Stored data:

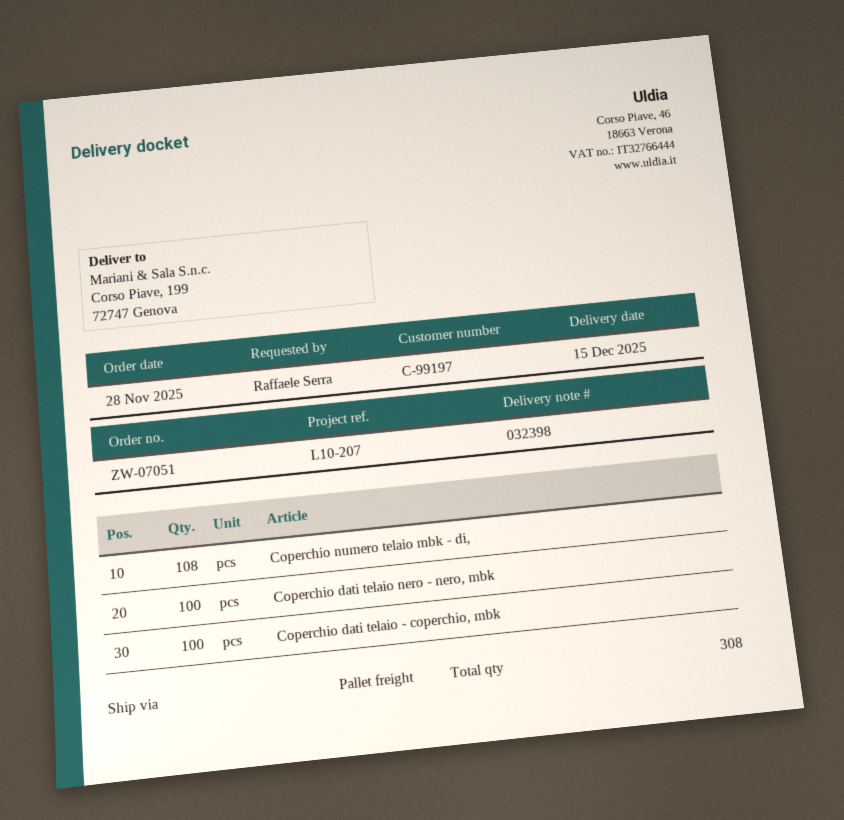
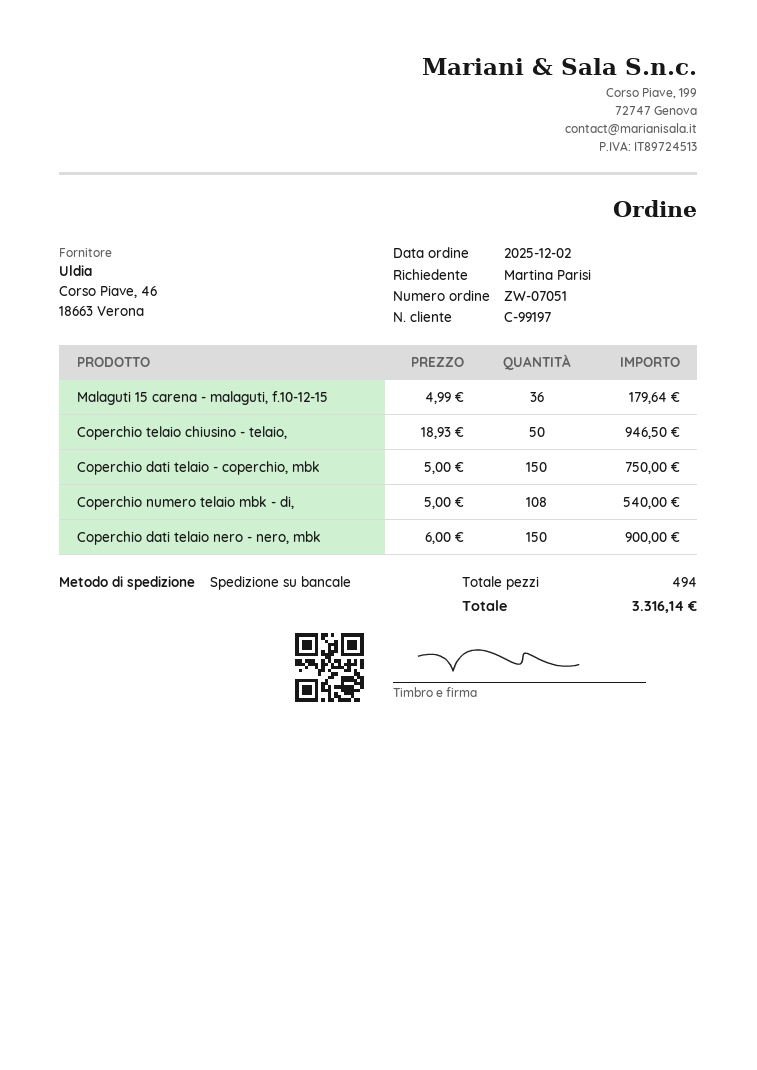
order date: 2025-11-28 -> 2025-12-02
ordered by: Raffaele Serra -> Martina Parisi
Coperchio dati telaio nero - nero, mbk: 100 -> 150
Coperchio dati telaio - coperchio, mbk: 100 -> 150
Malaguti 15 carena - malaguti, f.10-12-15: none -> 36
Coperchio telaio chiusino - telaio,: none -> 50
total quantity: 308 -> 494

--

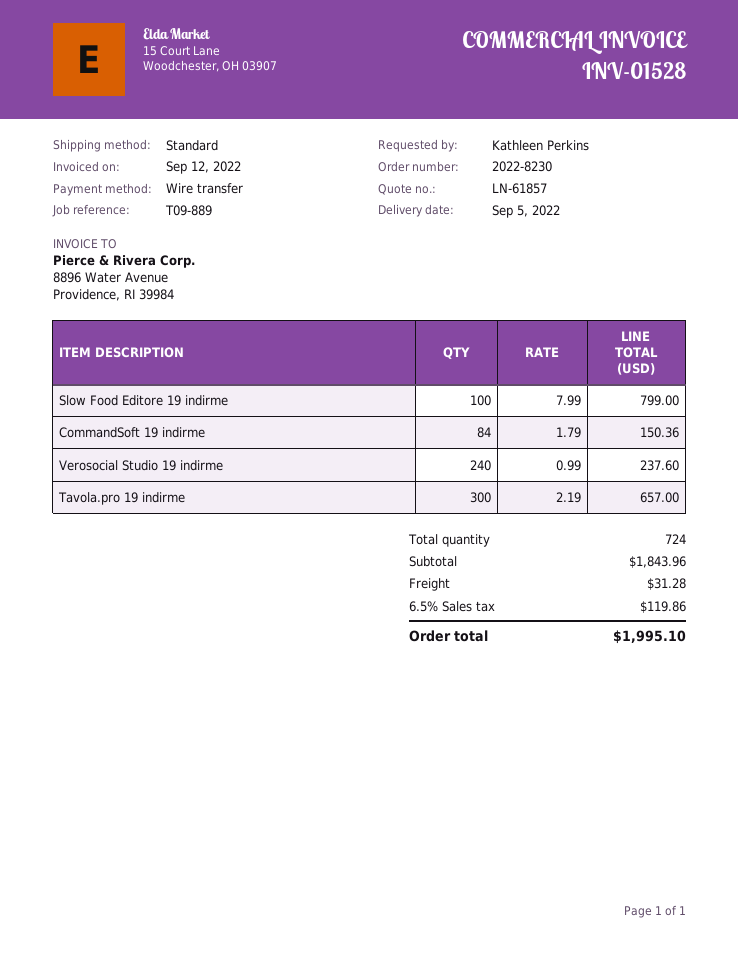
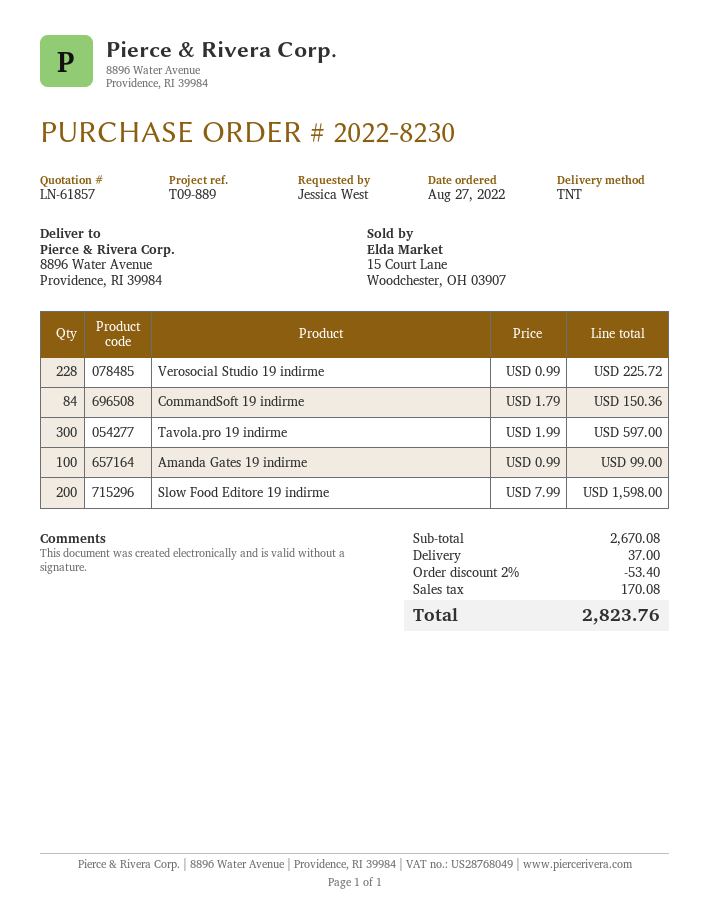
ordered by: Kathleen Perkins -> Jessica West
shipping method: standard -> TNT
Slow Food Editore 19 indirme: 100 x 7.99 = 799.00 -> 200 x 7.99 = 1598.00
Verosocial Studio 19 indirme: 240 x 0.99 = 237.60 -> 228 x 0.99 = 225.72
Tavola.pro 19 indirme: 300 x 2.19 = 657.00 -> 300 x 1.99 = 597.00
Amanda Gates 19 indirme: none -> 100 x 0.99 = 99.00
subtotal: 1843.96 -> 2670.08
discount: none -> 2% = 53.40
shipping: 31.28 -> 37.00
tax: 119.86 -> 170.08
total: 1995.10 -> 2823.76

**Action item**. The lines above from the one containing "Verosocial Studio 19" through the one containing "total: 1995.10 -> 2823.76" are to be set down exactly, and no others.

**Output for this task**.
Verosocial Studio 19 indirme: 240 x 0.99 = 237.60 -> 228 x 0.99 = 225.72
Tavola.pro 19 indirme: 300 x 2.19 = 657.00 -> 300 x 1.99 = 597.00
Amanda Gates 19 indirme: none -> 100 x 0.99 = 99.00
subtotal: 1843.96 -> 2670.08
discount: none -> 2% = 53.40
shipping: 31.28 -> 37.00
tax: 119.86 -> 170.08
total: 1995.10 -> 2823.76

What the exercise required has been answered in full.